Nothing below is to be printed except the lines between the line holding "[163,831,831,945] Motorola Moto" and the line holding "none -> [363,1307,981,1498]", inclusive, each exactly as it appears.

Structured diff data
# # # # #
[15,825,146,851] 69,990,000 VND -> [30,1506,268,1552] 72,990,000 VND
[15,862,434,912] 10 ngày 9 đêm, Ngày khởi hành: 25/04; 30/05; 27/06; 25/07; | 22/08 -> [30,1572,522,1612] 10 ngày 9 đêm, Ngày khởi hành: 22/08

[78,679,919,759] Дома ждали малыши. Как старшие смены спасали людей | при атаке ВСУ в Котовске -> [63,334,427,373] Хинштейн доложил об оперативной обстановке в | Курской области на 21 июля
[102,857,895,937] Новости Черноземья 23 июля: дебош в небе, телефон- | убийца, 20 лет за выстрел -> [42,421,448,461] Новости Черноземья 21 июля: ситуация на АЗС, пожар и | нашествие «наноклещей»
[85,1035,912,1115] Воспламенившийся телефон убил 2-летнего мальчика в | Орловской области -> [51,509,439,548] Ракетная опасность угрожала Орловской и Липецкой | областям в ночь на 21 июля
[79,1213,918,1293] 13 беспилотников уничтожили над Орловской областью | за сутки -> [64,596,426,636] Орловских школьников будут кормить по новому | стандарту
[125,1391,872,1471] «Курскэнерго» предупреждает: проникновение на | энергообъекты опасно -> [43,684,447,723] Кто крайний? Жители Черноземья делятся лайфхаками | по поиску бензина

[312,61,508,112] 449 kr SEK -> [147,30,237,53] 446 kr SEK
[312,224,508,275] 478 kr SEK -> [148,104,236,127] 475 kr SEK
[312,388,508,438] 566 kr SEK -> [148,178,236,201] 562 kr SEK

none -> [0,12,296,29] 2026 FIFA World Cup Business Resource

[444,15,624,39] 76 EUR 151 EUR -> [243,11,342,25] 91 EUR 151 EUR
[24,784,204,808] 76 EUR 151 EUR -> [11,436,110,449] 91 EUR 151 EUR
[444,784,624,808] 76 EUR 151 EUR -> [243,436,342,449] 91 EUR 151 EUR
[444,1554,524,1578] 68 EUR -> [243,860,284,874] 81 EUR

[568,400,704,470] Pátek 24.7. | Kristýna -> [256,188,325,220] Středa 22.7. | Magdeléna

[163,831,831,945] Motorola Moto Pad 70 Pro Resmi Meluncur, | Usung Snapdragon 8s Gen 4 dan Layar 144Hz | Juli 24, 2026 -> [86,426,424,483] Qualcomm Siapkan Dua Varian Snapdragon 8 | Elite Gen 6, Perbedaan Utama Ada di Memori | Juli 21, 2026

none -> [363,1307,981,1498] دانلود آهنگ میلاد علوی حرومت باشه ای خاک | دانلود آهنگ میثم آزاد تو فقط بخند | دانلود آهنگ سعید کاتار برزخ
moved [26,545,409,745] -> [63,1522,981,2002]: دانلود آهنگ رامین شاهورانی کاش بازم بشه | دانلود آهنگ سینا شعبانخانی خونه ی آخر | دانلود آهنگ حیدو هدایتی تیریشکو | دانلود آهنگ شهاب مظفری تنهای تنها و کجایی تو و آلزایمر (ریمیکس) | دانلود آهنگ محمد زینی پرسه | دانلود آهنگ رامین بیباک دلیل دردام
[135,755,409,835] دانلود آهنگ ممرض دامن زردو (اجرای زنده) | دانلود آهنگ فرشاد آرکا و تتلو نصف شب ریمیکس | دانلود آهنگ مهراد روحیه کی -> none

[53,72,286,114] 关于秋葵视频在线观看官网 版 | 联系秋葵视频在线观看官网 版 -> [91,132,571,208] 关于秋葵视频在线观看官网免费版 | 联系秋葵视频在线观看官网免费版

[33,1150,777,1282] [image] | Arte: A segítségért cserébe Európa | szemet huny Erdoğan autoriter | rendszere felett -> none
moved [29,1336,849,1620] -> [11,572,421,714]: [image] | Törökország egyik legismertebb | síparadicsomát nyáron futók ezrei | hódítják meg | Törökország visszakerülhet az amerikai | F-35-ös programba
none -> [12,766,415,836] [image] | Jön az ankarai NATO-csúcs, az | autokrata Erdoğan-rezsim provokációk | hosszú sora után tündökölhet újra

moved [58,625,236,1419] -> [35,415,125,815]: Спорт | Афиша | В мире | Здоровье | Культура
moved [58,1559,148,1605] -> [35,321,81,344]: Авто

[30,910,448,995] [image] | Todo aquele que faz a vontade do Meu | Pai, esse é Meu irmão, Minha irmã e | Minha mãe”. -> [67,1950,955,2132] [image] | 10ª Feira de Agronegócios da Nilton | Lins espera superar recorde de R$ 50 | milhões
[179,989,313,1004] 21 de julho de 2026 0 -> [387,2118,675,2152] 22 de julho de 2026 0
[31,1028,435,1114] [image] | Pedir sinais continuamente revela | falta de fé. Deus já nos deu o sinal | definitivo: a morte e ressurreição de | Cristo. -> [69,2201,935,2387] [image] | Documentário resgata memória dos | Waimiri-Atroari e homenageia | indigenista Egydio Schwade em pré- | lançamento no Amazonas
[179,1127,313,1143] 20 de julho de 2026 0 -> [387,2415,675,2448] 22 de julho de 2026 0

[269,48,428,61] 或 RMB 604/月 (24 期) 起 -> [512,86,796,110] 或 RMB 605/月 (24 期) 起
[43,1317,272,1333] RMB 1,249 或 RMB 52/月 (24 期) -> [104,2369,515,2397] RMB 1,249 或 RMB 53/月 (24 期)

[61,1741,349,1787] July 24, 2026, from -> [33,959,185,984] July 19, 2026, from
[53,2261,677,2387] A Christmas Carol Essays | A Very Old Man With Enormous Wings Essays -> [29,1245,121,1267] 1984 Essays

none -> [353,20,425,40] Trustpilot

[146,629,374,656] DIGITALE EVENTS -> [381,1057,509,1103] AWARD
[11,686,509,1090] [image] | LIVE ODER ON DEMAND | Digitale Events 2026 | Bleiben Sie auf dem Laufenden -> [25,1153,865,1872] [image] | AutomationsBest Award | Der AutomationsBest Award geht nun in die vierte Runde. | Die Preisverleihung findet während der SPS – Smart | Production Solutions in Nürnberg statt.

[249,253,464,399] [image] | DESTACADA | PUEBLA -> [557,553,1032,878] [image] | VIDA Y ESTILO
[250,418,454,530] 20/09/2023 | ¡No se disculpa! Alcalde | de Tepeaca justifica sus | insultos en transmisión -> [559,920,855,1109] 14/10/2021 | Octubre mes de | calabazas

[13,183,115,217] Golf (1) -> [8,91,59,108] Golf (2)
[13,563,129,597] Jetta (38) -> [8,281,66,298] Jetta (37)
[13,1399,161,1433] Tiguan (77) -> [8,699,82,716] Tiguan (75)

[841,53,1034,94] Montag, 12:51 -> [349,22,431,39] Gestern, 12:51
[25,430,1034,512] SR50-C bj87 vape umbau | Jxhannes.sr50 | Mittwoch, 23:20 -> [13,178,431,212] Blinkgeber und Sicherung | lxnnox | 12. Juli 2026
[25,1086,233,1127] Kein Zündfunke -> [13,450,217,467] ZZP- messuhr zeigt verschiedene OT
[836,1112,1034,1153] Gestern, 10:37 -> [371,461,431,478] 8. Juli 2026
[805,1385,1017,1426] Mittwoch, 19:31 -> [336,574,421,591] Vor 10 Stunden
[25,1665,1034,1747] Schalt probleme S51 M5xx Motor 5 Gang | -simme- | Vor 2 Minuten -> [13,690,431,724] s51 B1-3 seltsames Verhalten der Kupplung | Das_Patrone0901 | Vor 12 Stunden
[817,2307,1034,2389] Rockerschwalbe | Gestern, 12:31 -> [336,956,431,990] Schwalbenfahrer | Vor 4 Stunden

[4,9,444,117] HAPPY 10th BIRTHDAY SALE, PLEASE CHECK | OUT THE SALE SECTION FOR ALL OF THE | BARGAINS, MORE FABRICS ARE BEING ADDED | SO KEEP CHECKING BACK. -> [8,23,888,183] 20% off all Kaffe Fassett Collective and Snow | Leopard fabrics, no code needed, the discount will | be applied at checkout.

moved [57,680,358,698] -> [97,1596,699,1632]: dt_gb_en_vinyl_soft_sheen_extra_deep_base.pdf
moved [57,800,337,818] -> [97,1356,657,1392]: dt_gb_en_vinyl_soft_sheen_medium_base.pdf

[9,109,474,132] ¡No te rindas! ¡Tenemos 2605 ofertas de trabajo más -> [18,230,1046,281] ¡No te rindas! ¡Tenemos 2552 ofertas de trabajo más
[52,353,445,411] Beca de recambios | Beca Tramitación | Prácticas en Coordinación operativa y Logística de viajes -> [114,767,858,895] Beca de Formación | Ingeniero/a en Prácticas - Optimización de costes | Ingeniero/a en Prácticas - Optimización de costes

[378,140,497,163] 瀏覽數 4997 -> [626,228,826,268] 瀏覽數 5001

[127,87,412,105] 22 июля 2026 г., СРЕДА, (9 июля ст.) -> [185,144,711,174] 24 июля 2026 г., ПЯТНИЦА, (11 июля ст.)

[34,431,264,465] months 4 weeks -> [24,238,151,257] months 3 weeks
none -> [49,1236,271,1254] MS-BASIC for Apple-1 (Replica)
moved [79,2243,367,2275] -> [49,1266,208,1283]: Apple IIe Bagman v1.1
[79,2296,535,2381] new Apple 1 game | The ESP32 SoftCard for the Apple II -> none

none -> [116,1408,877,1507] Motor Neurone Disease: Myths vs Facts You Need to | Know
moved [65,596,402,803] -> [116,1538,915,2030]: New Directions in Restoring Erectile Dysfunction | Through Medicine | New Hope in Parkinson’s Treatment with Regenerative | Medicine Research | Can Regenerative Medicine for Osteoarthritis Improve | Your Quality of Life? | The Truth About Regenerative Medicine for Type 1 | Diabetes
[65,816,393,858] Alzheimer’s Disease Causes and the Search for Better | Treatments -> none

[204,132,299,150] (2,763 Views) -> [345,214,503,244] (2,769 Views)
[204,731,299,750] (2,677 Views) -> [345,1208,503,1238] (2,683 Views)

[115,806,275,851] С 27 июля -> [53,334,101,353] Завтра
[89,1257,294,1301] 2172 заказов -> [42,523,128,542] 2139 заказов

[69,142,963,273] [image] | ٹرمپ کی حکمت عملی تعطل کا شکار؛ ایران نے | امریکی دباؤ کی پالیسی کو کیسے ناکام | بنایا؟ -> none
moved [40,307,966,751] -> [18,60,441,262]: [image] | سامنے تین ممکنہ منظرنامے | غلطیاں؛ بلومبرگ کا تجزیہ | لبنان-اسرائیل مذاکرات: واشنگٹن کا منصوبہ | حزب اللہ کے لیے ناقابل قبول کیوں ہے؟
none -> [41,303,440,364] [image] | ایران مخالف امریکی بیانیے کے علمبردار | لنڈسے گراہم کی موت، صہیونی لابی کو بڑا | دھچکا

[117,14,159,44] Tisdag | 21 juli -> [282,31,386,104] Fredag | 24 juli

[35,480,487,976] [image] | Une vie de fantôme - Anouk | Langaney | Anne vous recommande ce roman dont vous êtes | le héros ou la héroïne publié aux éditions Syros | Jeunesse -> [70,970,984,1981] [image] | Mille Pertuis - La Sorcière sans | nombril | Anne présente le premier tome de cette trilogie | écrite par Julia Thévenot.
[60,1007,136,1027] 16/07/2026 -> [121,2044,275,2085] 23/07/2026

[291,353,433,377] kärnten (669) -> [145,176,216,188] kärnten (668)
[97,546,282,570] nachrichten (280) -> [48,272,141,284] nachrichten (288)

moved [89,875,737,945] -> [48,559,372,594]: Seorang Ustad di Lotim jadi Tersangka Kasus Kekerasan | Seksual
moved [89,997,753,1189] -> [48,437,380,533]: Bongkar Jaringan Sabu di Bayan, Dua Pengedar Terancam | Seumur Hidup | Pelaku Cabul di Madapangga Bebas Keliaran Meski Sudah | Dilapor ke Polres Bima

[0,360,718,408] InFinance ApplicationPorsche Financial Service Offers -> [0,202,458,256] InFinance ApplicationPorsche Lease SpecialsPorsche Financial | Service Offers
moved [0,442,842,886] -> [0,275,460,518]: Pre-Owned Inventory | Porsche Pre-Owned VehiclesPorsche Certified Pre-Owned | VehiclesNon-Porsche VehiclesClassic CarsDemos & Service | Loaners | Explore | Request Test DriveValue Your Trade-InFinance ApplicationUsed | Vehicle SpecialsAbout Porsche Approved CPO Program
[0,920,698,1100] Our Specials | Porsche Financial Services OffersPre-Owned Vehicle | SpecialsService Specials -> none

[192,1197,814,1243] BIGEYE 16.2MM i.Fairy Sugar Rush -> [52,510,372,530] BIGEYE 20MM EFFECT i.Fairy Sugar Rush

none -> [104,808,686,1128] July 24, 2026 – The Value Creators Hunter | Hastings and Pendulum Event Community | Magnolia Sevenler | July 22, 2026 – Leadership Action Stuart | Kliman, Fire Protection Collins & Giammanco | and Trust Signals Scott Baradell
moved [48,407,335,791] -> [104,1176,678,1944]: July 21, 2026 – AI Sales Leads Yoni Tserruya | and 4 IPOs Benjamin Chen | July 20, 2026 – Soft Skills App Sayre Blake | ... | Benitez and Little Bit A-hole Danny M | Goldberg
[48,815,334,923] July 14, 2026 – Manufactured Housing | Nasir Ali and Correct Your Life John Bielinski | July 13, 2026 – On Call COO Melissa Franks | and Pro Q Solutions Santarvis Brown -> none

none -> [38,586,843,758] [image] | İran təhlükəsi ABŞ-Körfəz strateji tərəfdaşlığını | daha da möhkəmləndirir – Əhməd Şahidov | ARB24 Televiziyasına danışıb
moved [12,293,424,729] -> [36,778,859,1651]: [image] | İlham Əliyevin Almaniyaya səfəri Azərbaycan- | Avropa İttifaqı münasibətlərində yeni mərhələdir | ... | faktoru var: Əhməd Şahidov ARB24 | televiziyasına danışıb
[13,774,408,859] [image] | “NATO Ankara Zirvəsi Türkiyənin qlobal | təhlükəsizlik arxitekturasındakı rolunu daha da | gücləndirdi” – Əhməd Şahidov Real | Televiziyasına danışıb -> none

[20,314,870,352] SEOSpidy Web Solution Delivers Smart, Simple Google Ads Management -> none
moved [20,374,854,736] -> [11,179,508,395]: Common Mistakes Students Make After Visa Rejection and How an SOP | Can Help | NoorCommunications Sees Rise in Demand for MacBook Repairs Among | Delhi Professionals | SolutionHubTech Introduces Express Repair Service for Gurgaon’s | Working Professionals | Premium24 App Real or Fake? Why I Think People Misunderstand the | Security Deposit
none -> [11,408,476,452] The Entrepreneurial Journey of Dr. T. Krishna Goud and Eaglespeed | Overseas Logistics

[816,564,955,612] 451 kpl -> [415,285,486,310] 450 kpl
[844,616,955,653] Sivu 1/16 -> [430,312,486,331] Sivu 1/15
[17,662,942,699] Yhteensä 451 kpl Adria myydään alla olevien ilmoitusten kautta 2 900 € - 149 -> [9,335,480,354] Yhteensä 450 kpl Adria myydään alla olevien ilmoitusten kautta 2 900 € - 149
# # # # #
→ Solution to this problem
[163,831,831,945] Motorola Moto Pad 70 Pro Resmi Meluncur, | Usung Snapdragon 8s Gen 4 dan Layar 144Hz | Juli 24, 2026 -> [86,426,424,483] Qualcomm Siapkan Dua Varian Snapdragon 8 | Elite Gen 6, Perbedaan Utama Ada di Memori | Juli 21, 2026

none -> [363,1307,981,1498] دانلود آهنگ میلاد علوی حرومت باشه ای خاک | دانلود آهنگ میثم آزاد تو فقط بخند | دانلود آهنگ سعید کاتار برزخ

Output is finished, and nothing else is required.